▶ _What the task requires_: From the listing below, set down exactly the lines between the one holding "[66,640,78,655] $ -> (420, 792) none" and the one holding "(197, 141) none", inclusive. No other line is wanted.

▶ _Data for processing_:
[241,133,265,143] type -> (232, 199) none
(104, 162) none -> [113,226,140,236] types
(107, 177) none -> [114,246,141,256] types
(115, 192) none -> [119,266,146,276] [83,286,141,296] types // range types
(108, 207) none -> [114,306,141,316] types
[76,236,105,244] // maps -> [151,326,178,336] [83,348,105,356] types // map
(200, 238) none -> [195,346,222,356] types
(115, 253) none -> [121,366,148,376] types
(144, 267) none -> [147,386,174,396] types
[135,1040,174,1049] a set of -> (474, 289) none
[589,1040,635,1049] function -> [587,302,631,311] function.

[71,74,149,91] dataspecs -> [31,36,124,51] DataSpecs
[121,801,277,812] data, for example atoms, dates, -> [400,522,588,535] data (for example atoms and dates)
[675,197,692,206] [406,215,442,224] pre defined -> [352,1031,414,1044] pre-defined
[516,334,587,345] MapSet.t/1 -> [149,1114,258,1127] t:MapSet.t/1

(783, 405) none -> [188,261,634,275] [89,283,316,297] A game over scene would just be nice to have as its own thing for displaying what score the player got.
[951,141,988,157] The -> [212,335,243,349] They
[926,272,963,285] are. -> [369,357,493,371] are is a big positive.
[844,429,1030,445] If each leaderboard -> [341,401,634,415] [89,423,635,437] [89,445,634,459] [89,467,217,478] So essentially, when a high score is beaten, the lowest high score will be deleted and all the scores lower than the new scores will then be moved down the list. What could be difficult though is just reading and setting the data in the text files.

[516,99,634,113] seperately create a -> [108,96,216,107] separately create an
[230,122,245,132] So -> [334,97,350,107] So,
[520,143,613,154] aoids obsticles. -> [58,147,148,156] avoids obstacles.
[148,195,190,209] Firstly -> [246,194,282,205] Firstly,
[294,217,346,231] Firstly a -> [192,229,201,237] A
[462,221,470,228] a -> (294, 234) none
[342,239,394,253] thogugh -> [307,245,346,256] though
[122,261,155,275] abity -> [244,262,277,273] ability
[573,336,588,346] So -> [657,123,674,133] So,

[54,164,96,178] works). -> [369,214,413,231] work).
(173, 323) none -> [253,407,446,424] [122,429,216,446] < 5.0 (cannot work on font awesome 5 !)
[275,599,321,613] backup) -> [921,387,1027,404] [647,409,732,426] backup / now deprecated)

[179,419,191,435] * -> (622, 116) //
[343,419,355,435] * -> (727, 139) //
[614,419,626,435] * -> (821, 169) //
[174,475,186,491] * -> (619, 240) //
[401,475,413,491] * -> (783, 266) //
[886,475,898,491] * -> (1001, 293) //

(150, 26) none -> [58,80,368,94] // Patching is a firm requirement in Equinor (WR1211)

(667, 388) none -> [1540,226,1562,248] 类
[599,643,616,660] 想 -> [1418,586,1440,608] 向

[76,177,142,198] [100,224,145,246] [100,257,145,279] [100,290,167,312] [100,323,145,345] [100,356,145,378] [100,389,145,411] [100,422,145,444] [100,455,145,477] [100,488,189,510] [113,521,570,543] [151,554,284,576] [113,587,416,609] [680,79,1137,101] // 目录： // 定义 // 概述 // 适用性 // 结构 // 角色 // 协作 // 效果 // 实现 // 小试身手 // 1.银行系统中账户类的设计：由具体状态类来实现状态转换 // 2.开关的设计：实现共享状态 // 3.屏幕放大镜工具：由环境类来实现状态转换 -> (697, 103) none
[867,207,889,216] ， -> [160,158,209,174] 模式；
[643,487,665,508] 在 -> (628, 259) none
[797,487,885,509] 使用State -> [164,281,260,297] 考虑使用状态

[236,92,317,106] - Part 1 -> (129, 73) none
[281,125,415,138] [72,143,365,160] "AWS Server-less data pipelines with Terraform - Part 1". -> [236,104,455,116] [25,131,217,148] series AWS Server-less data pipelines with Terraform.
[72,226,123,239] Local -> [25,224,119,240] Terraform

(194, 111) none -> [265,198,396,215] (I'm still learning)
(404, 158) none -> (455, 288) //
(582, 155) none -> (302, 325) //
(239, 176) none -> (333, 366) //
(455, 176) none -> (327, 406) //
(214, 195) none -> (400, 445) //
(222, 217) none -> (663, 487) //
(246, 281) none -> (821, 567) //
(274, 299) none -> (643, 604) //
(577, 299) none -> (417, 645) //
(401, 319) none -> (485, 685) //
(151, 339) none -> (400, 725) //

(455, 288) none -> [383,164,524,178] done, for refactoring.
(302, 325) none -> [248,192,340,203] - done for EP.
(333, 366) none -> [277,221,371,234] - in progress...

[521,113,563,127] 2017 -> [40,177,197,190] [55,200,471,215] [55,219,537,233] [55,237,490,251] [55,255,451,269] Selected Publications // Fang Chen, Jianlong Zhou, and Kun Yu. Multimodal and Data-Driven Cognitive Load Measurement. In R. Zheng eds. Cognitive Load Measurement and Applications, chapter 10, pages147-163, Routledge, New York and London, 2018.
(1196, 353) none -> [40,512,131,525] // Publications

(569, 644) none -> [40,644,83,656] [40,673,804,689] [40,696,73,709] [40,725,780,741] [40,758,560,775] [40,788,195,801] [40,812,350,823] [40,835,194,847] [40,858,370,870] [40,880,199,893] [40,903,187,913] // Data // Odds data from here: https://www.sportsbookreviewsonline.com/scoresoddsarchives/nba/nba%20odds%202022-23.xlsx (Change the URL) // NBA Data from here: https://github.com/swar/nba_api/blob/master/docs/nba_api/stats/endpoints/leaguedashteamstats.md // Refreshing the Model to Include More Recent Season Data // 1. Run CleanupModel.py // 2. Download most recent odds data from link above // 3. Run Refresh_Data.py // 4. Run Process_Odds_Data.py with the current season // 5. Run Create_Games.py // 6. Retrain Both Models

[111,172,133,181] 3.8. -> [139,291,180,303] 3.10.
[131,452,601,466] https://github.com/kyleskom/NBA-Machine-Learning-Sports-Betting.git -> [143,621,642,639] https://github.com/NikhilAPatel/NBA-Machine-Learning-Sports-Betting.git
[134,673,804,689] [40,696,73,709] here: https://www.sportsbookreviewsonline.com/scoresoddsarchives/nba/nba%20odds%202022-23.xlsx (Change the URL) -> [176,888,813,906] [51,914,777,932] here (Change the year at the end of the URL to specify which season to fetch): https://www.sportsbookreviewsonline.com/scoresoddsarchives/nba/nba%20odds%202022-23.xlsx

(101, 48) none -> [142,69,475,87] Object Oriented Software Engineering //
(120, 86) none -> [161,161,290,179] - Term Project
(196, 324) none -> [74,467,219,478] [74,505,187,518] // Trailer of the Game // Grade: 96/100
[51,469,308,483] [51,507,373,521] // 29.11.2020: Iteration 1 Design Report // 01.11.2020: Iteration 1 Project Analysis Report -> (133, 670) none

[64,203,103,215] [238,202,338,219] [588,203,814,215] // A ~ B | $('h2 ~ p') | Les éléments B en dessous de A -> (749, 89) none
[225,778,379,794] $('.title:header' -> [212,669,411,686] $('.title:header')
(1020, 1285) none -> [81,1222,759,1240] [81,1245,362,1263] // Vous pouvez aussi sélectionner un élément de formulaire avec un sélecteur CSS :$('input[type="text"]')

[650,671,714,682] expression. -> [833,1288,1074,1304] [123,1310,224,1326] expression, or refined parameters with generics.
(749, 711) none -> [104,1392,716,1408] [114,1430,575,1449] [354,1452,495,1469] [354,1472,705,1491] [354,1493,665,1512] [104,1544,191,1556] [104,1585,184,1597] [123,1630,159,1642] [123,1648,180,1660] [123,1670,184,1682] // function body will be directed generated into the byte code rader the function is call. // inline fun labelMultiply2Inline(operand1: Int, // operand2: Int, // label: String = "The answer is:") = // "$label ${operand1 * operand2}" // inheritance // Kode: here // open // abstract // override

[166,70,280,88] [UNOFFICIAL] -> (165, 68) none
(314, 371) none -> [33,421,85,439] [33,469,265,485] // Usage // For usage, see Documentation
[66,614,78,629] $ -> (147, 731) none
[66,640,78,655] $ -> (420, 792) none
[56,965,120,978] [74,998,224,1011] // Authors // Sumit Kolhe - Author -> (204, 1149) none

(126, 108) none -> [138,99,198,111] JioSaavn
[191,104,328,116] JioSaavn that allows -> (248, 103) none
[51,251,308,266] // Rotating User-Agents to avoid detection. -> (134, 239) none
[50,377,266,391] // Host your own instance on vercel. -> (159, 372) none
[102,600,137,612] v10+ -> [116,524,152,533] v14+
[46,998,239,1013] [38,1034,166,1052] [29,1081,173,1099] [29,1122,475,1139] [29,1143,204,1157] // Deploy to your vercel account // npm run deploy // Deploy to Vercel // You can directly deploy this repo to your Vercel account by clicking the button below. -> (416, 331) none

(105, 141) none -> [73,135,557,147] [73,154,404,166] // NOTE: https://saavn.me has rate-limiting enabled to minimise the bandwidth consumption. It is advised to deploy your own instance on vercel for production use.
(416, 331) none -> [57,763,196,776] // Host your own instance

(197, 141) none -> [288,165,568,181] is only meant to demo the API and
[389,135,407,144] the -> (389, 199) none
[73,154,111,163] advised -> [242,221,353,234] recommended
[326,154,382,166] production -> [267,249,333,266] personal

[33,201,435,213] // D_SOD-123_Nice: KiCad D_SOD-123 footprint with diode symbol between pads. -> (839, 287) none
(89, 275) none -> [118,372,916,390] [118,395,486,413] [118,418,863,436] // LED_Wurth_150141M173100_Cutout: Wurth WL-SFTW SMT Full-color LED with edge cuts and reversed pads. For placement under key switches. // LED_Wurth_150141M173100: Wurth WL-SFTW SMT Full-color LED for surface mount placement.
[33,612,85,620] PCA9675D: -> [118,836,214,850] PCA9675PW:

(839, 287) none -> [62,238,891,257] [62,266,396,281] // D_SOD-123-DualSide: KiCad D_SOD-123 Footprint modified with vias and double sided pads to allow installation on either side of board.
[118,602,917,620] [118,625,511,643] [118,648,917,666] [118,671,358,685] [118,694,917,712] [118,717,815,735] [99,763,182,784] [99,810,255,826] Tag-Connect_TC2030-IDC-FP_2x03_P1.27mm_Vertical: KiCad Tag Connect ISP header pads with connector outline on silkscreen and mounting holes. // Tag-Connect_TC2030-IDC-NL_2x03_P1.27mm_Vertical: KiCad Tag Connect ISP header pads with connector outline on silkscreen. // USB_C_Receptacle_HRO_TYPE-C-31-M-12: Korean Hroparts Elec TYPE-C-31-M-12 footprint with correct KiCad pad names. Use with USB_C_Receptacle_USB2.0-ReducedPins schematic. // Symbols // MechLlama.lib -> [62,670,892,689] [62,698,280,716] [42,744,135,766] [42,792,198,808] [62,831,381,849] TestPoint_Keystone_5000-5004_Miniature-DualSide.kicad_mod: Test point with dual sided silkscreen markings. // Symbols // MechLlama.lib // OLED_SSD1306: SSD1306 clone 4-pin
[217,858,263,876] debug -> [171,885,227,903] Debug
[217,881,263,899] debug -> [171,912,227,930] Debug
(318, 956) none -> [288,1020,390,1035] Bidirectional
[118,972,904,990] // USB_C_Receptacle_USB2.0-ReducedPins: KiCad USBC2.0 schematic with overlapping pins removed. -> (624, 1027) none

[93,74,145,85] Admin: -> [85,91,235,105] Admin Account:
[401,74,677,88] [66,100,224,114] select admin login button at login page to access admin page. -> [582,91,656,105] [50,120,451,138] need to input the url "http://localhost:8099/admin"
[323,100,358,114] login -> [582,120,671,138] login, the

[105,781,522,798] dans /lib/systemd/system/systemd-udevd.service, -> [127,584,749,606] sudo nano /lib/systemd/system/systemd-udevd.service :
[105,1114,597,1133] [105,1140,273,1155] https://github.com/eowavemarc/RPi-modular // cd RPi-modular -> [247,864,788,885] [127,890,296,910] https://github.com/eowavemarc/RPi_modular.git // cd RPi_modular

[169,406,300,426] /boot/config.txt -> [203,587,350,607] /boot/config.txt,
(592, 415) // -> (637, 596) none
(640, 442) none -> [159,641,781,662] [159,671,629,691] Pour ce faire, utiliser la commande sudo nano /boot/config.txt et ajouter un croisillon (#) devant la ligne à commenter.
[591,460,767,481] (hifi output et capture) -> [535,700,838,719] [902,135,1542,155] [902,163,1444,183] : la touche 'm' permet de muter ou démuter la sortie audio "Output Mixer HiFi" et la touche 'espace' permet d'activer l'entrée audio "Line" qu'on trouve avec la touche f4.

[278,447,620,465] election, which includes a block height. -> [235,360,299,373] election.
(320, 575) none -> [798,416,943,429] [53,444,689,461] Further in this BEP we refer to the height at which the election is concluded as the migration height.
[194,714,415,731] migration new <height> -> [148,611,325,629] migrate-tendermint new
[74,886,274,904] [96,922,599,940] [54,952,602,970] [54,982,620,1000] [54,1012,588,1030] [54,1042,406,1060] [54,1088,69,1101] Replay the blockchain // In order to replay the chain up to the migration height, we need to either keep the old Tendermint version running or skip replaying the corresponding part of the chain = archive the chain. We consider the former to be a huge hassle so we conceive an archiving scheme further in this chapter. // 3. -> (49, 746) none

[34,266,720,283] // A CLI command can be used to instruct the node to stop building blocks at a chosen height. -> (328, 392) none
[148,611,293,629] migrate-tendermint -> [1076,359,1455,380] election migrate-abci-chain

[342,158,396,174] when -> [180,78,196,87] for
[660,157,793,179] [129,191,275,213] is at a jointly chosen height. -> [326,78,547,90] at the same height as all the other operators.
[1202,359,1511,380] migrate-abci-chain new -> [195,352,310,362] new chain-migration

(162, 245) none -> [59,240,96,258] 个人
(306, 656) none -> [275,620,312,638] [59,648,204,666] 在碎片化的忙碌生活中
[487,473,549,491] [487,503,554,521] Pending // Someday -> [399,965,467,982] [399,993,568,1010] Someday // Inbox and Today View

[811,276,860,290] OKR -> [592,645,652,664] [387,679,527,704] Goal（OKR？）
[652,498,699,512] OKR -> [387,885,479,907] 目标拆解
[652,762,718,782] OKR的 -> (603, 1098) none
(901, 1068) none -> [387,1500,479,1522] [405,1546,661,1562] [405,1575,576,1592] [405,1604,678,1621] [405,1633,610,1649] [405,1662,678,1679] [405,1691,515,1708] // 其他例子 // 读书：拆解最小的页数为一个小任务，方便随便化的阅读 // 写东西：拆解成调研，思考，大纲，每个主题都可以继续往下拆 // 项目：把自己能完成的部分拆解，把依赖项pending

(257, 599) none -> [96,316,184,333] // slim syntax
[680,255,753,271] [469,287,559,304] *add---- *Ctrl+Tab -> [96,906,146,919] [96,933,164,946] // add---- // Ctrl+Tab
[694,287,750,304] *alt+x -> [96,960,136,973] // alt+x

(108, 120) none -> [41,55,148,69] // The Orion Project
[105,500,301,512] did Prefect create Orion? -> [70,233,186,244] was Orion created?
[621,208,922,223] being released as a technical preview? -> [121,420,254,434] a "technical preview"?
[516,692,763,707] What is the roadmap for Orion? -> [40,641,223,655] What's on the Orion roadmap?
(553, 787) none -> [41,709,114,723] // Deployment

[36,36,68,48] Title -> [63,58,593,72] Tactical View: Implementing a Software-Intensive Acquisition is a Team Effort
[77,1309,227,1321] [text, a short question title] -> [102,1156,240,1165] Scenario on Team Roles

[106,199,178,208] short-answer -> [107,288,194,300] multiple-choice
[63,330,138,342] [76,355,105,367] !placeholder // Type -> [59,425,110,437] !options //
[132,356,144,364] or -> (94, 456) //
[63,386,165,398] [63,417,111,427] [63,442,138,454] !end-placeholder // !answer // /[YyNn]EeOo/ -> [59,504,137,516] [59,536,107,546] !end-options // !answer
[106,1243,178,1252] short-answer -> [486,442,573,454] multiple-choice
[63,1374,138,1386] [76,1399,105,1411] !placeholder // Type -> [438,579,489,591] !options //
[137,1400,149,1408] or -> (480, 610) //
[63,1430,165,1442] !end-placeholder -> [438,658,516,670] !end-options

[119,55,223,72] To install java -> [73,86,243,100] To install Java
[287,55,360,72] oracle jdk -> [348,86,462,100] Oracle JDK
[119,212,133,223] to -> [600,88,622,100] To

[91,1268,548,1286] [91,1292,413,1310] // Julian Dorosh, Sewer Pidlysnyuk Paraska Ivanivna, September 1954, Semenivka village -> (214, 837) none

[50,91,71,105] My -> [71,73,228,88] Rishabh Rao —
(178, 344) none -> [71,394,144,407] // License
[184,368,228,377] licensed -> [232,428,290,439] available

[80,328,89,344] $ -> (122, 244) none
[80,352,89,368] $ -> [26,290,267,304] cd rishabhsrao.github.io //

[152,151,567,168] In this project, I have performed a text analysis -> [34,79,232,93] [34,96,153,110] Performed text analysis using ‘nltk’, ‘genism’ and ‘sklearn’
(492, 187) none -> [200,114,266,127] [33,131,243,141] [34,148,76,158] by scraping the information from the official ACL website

▶ _Final answer_:
[66,640,78,655] $ -> (420, 792) none
[56,965,120,978] [74,998,224,1011] // Authors // Sumit Kolhe - Author -> (204, 1149) none

(126, 108) none -> [138,99,198,111] JioSaavn
[191,104,328,116] JioSaavn that allows -> (248, 103) none
[51,251,308,266] // Rotating User-Agents to avoid detection. -> (134, 239) none
[50,377,266,391] // Host your own instance on vercel. -> (159, 372) none
[102,600,137,612] v10+ -> [116,524,152,533] v14+
[46,998,239,1013] [38,1034,166,1052] [29,1081,173,1099] [29,1122,475,1139] [29,1143,204,1157] // Deploy to your vercel account // npm run deploy // Deploy to Vercel // You can directly deploy this repo to your Vercel account by clicking the button below. -> (416, 331) none

(105, 141) none -> [73,135,557,147] [73,154,404,166] // NOTE: https://saavn.me has rate-limiting enabled to minimise the bandwidth consumption. It is advised to deploy your own instance on vercel for production use.
(416, 331) none -> [57,763,196,776] // Host your own instance

(197, 141) none -> [288,165,568,181] is only meant to demo the API and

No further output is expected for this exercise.